» HOW TO COMPLETE THIS TASK: The entries below are to be written out again without alteration.

Web interface edit records

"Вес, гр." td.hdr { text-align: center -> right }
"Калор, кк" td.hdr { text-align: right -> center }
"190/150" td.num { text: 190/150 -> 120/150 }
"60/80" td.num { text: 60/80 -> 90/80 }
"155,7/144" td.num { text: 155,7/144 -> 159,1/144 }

» YOUR RESPONSE:
"Вес, гр." td.hdr { text-align: center -> right }
"Калор, кк" td.hdr { text-align: right -> center }
"190/150" td.num { text: 190/150 -> 120/150 }
"60/80" td.num { text: 60/80 -> 90/80 }
"155,7/144" td.num { text: 155,7/144 -> 159,1/144 }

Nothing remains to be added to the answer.